### TASK OBJECTIVE
Look below for the line that has "color: #1d4ed8 ->"; output exactly from it through the line that has "font-size: 14px ->", and leave the pictures out.

### RECORDS FOR THE TASK

======

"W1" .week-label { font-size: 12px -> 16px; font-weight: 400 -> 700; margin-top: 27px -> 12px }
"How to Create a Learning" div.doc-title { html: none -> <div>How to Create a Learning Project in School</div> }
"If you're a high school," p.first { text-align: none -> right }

======

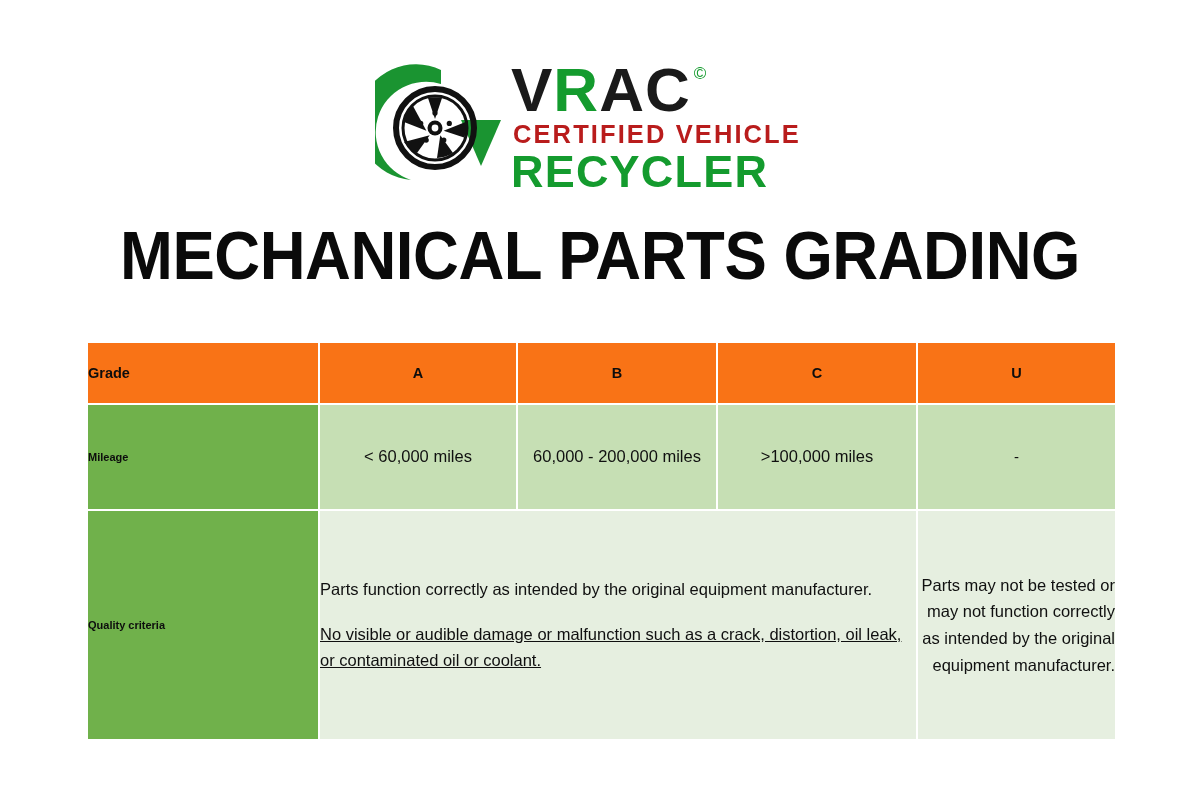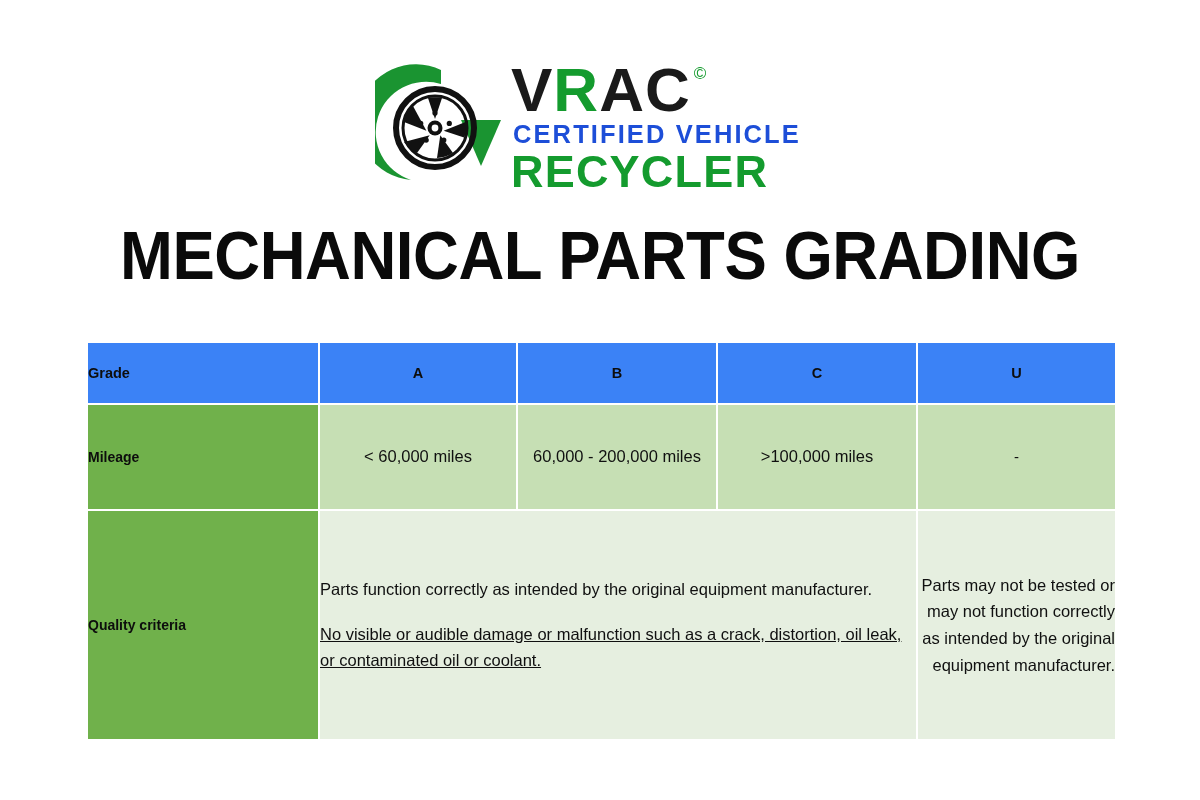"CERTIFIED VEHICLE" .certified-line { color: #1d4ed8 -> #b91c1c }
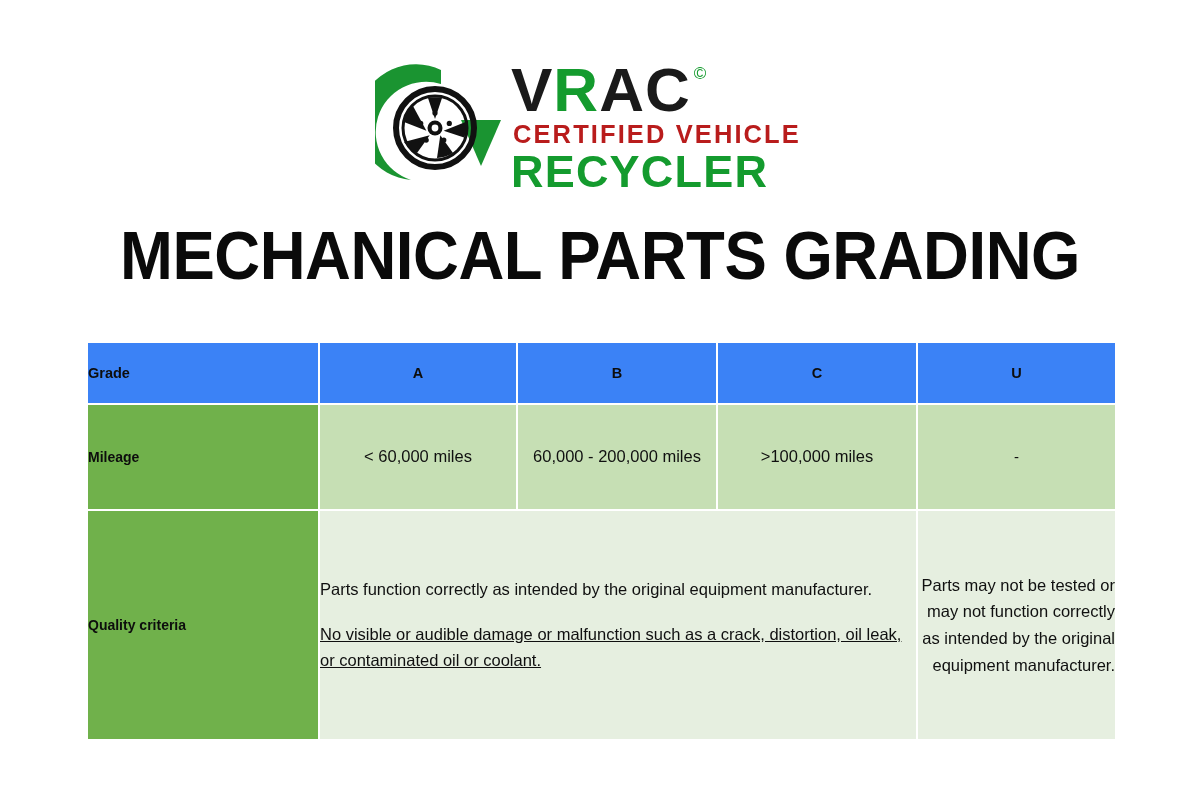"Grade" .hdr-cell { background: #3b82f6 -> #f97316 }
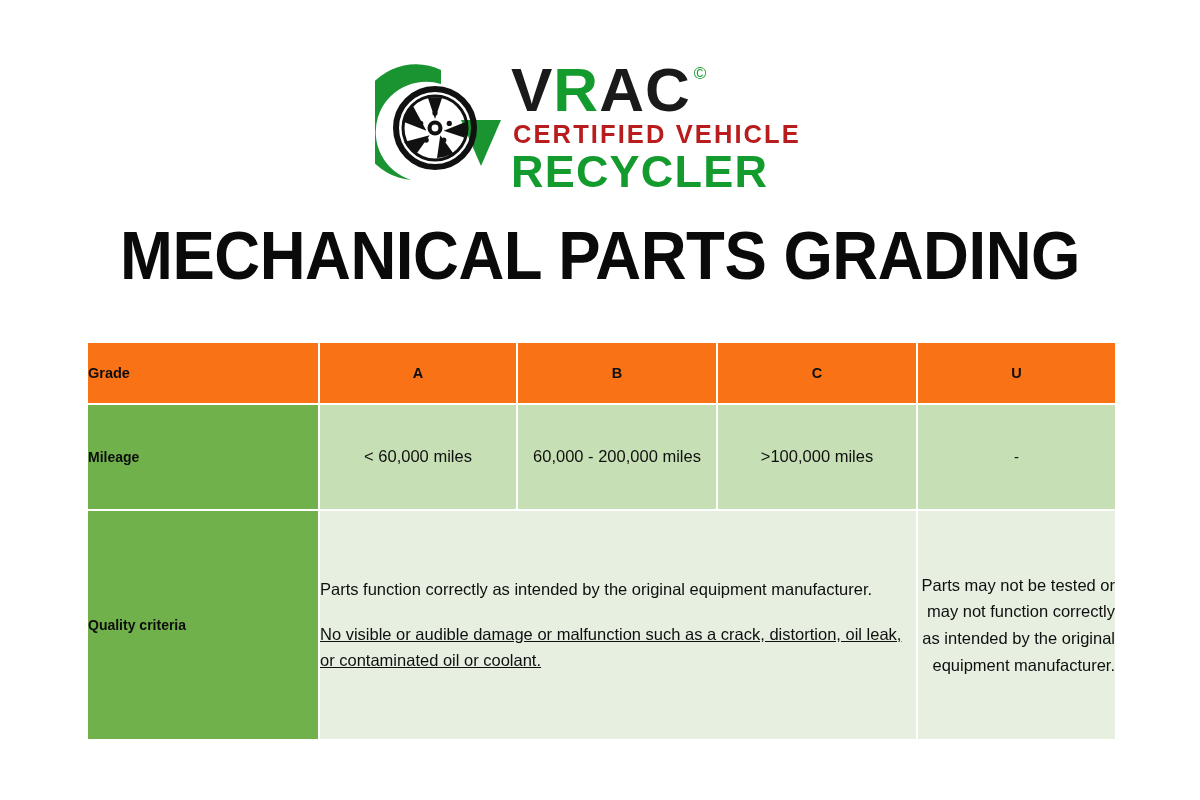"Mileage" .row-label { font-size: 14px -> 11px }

======

### REPLY
"CERTIFIED VEHICLE" .certified-line { color: #1d4ed8 -> #b91c1c }
"Grade" .hdr-cell { background: #3b82f6 -> #f97316 }
"Mileage" .row-label { font-size: 14px -> 11px }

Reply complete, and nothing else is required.